LUNGO VIAGGIO DALL’OSCURITA’ – per Carlos Montemayor

di Danilo De Marco

O probabilmente ci troviamo dentro la pagina bianca del suo viaggio/là alza le braccia e ci chiama/ siamo parte di quella festa che non finisce/ parte di quel lungo viaggio che/ continua a cercare e accogliere ciascuno di noi./ Lo scorgo laggiù, lontano./ Alzo la mano per salutarlo./ Pur sapendo che viaggia fra di noi.
Con queste parole Carlos Montemayor ricordava Tito Maniacco meno di un mese fa, mentre lui stesso era gravemente malato di cancro allo stomaco.
Quando mi presentai a casa sua nel 1996 a Citta del Messico, non servirono molte parole. Carlos Montemayor mi accolse come gli uomini accolgono gli uomini.
Raramente ho incontrato un uomo, un grande intellettuale, un poeta, uno scrittore più umile di Carlos Montemayor. Umile nel senso etimologico della parola,che proviene dal latino humus, terra. E come la terra generoso. Perché Carlos è stato e rimane nel nostro comune viaggio uno degli uomini più generosi, altruisti, disponibili, attenti e sensibili alle necessità del prossimo che io abbia conosciuto. E questo non è poco in tempi di egoismo sfrenato, di disinteresse verso il prossimo, di megalomanie da spettacolo da quattro soldi.
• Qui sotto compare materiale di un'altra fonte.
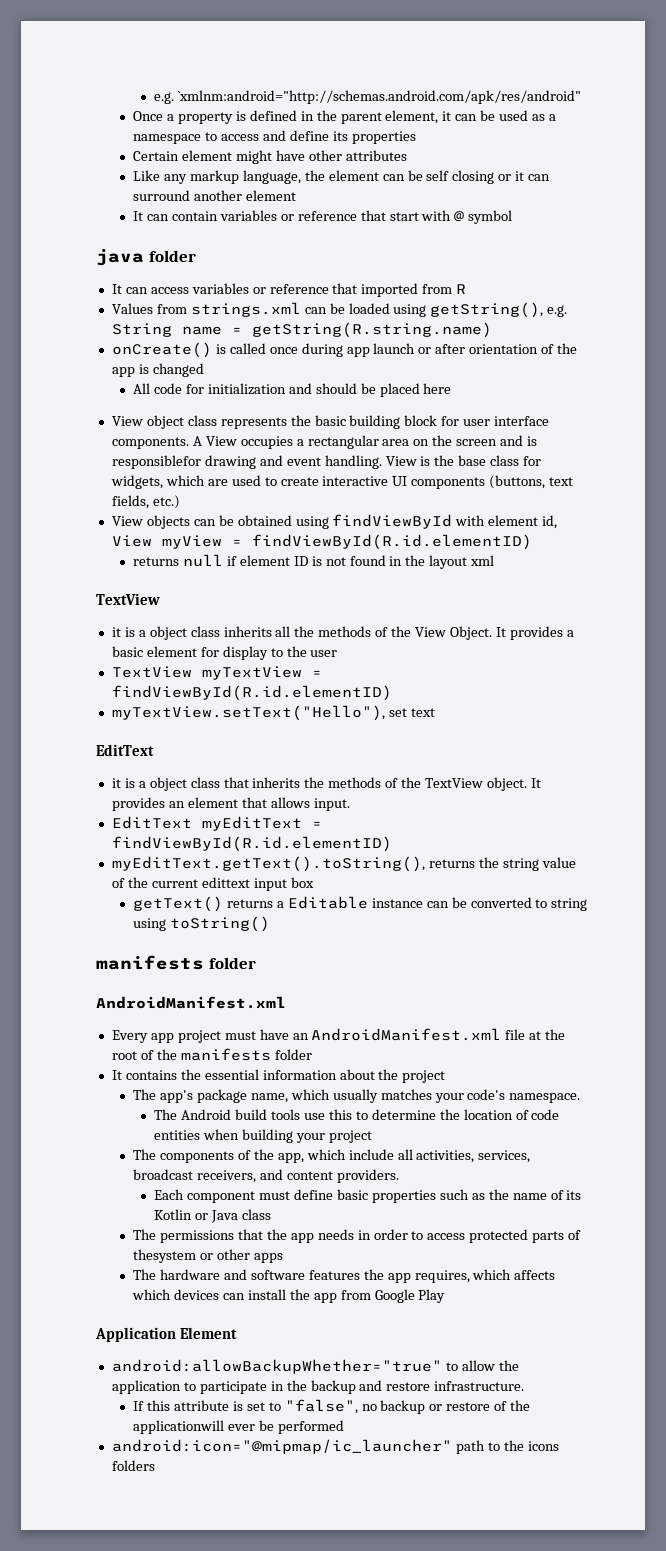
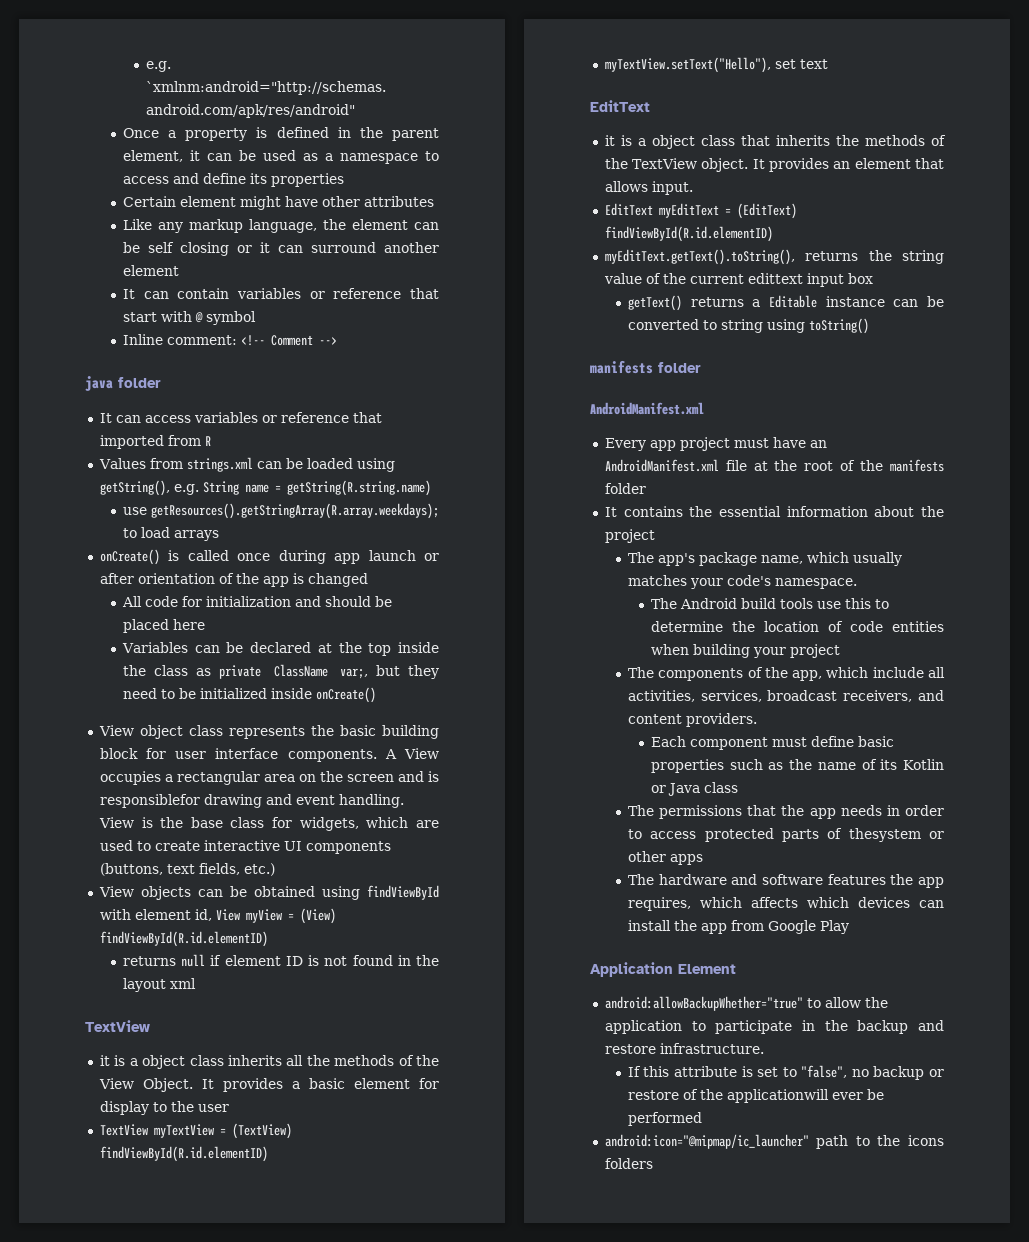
+ Inline comment: <!-- Comment -->
+ use getResources().getStringArray(R.array.weekdays); to load arrays
+ Variables can be declared at the top inside the class as private ClassName var;, but they need to be initialized inside onCreate()
- View objects can be obtained using findViewById with element id, View myView = findViewById(R.id.elementID)
+ View objects can be obtained using findViewById with element id, View myView = (View) findViewById(R.id.elementID)
- TextView myTextView = findViewById(R.id.elementID)
+ TextView myTextView = (TextView) findViewById(R.id.elementID)
- EditText myEditText = findViewById(R.id.elementID)
+ EditText myEditText = (EditText) findViewById(R.id.elementID)

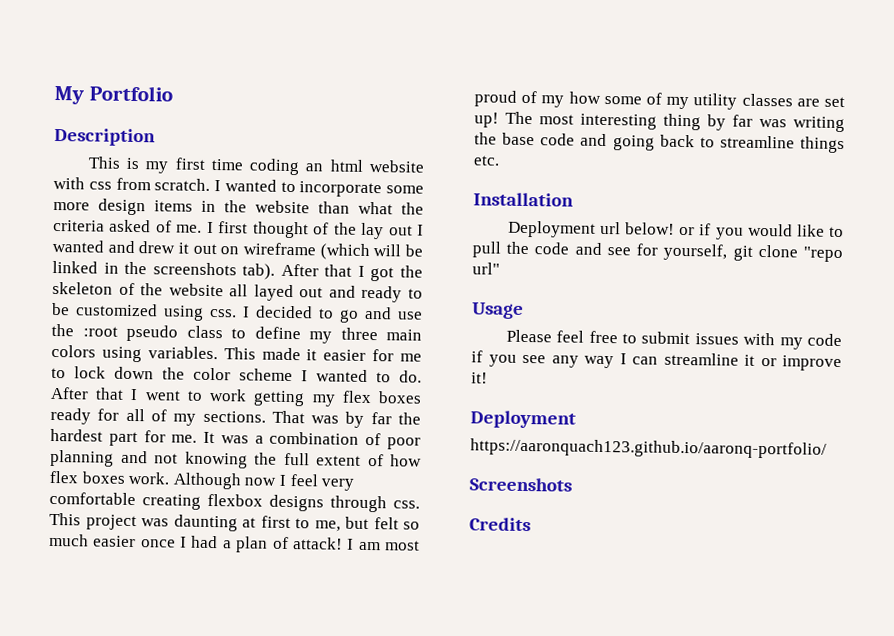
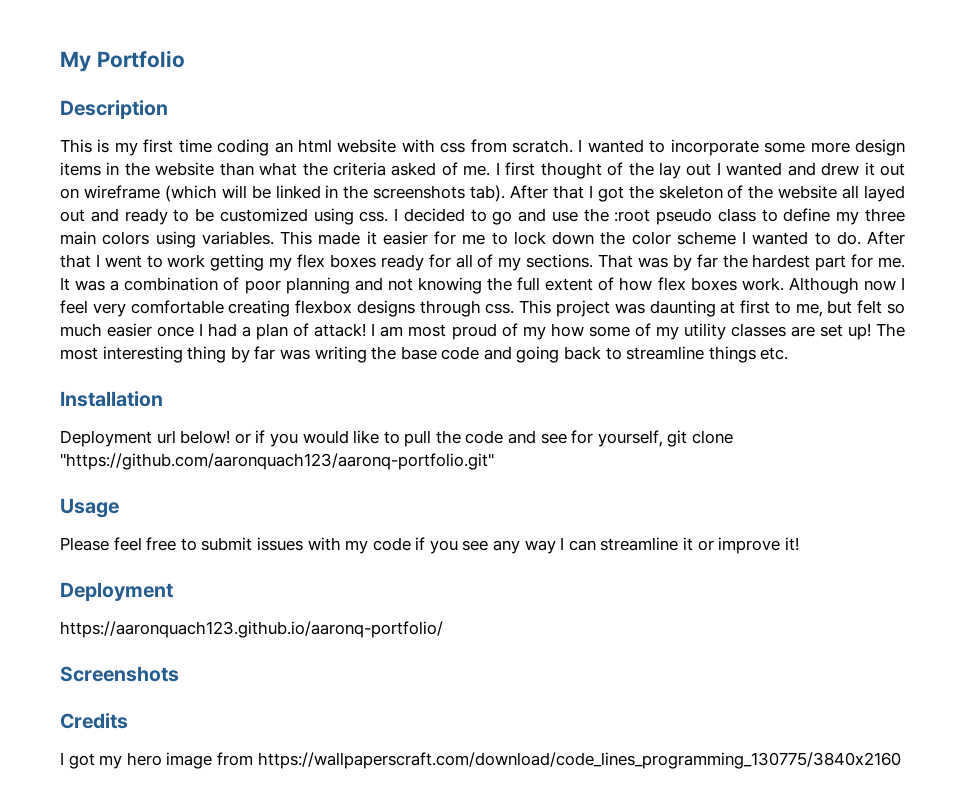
- Deployment url below! or if you would like to pull the code and see for yourself, git clone "repo url"
+ Deployment url below! or if you would like to pull the code and see for yourself, git clone "https://github.com/aaronquach123/aaronq-portfolio.git"
+ I got my hero image from https://wallpaperscraft.com/download/code_lines_programming_130775/3840x2160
Di mancanza completa, se non addirittura di derisione di una ‘pietas’ nei confronti dell’esistere.
Carlos Montemayor è stato e rimarrà – pur sapendo che viaggia tra di noi – anche un combattente tenace, deciso, senza alcun timore nell’affrontare e denunciare le malefatte dei potenti. E non senza tenerezza quando serviva: cantava, ballava, si meravigliava di fronte alle piccole cose, fraternizzava subito e ti avvolgeva con la sua voce da tenore e il suo gigante abbraccio.
La sua lotta inizia presto. Da studente all’Università di Chihuahua entrò in contatto con i quadri politici del frente campesino, cosa che gli servì per capire la situazione sociale terribile in cui vivevano i poveri. Molti amici della sua età allora radicalizzarono la lotta e impugnarono le armi. Costituirono il primo movimento guerrigliero in Messico dopo la Rivoluzione Cubana.
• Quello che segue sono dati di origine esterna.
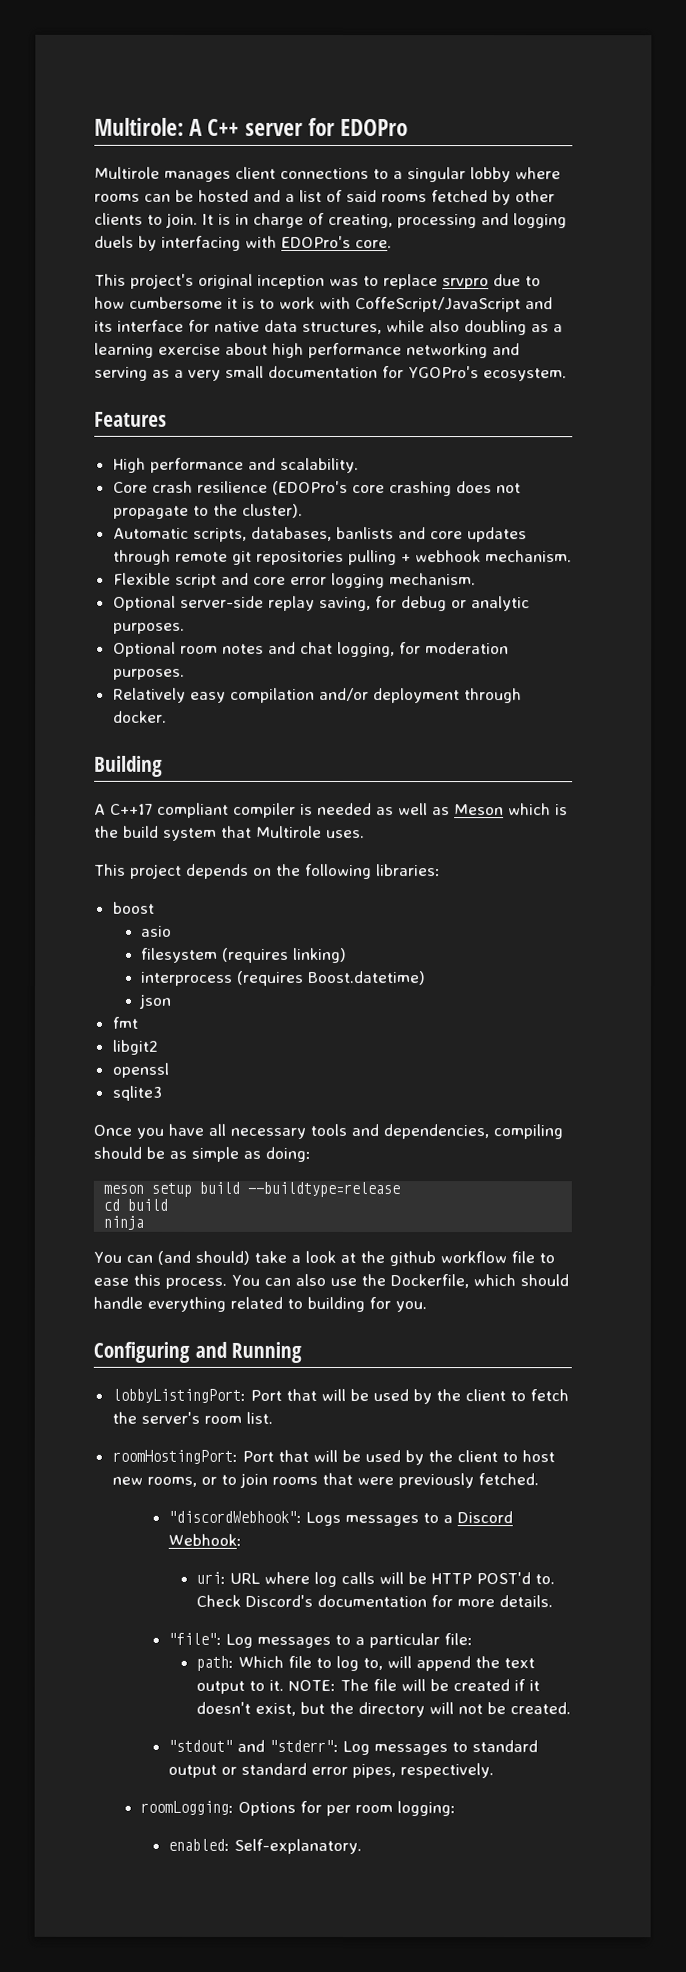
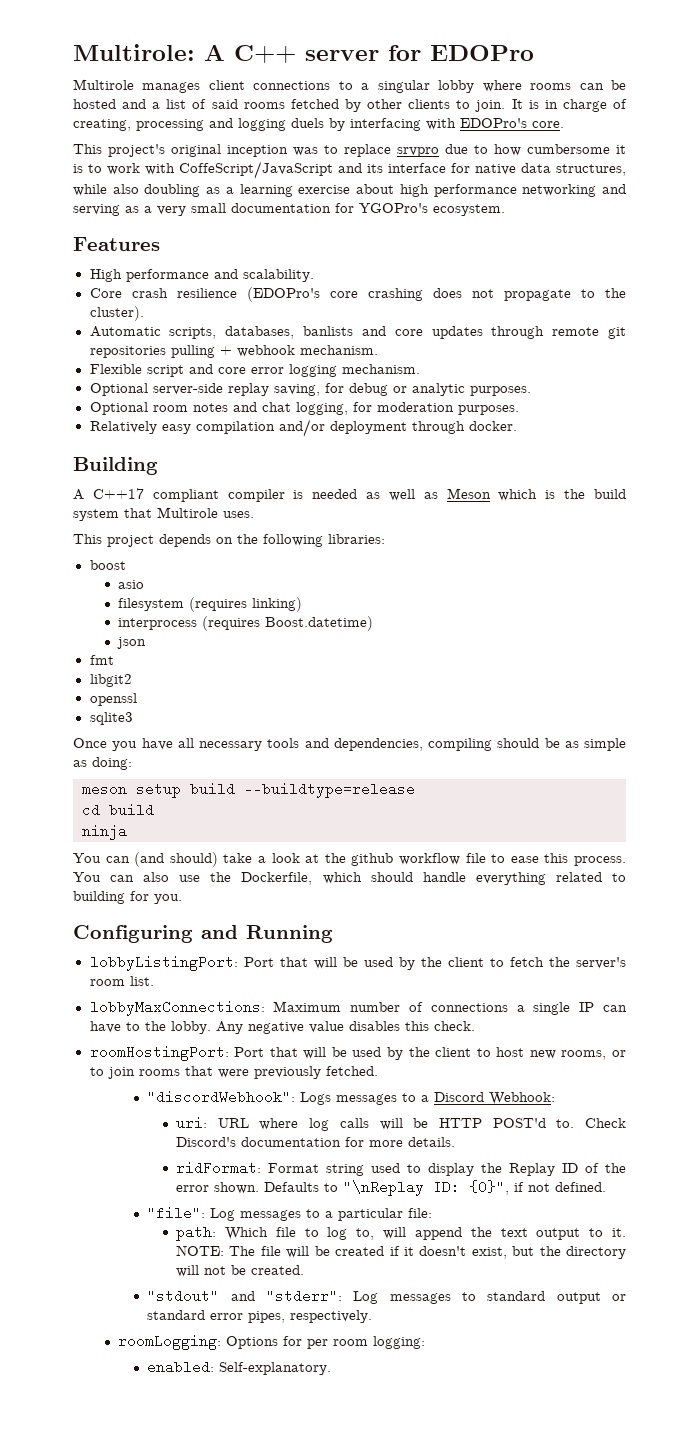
+ lobbyMaxConnections: Maximum number of connections a single IP can have to the lobby. Any negative value disables this check.
+ ridFormat: Format string used to display the Replay ID of the error shown. Defaults to "\nReplay ID: {0}", if not defined.

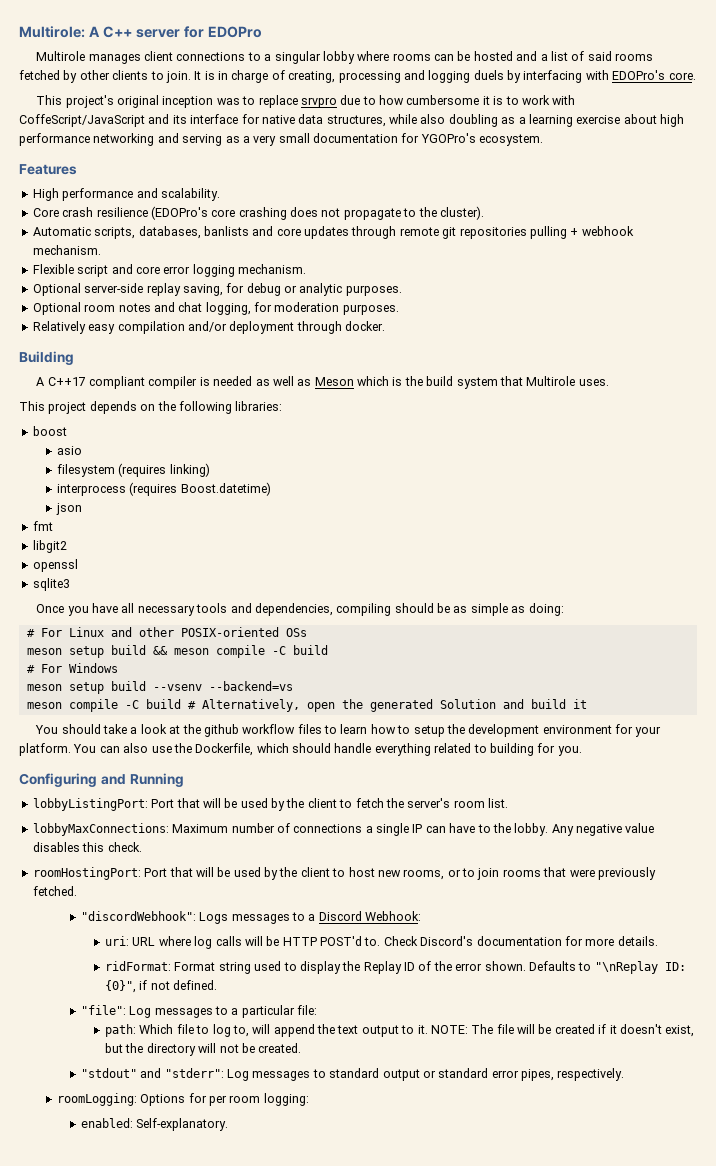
- meson setup build --buildtype=release
- cd build
- ninja
- You can (and should) take a look at the github workflow file to ease this process.
+ # For Linux and other POSIX-oriented OSs
+ meson setup build && meson compile -C build
+ # For Windows
+ meson setup build --vsenv --backend=vs
+ meson compile -C build # Alternatively, open the generated Solution and build it
+ You should take a look at the github workflow files to learn how to setup the development environment for your platform.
Il padre di Montemayor per sottrarlo a quelle scelte radicali – intanto i suoi compagni erano entrati nella clandestinità – lo obbligò ad abbandonare Chihuahua e a continuare gli studi a Città del Messico.
A Città del Messico fu solo attraverso i giornali che apprese, quasi un anno dopo, la morte di quasi tutto il gruppo di cui faceva parte “mi scosse profondamente vedere nelle foto i cadaveri dei miei compagni, ma soprattutto rabbrividii nel constatare il tono con cui l’informazione ufficiale parlava di loro: li trattarono da delinquenti, da pistoleros, da ladri di mucche, da banditi. Io invece sapevo della loro onestà, della loro generosità, della loro integrità. Compresi allora quanto una versione ufficiale poteva distruggere brutalmente la verità della vita umana. L’impressione fu tale che mi segnò per sempre”. Quarant’ anni dopo Carlos scrisse la loro storia “era un debito mio personale che sentivo di avere” in Las armas del alba da cui fu tratto anche un film.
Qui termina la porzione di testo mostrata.